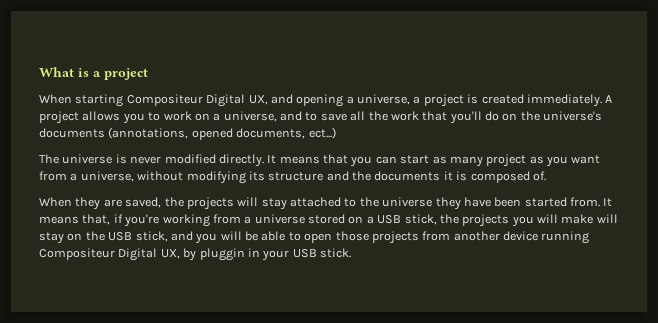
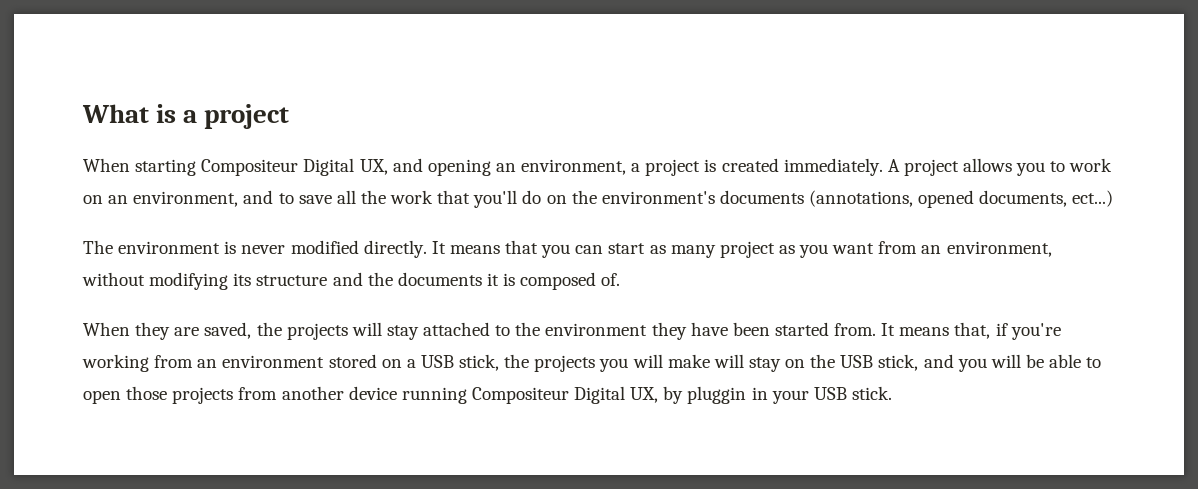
[346,94,410,105] a universe, -> [495,159,627,175] an environment,
[213,111,277,122] a universe, -> [108,191,239,207] an environment,
[543,111,603,121] universe's -> [601,191,715,204] environment's
[62,154,113,164] universe -> [118,241,221,254] environment
[70,171,134,182] a universe, -> [921,241,1052,257] an environment,
[382,197,433,207] universe -> [545,323,648,336] environment
[244,214,305,224] a universe -> [197,355,325,368] an environment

YOUR ASSIGNMENT :: Each entry gets copied exactly; the pictures stay out.

RESULT OF THE TASK ::
[346,94,410,105] a universe, -> [495,159,627,175] an environment,
[213,111,277,122] a universe, -> [108,191,239,207] an environment,
[543,111,603,121] universe's -> [601,191,715,204] environment's
[62,154,113,164] universe -> [118,241,221,254] environment
[70,171,134,182] a universe, -> [921,241,1052,257] an environment,
[382,197,433,207] universe -> [545,323,648,336] environment
[244,214,305,224] a universe -> [197,355,325,368] an environment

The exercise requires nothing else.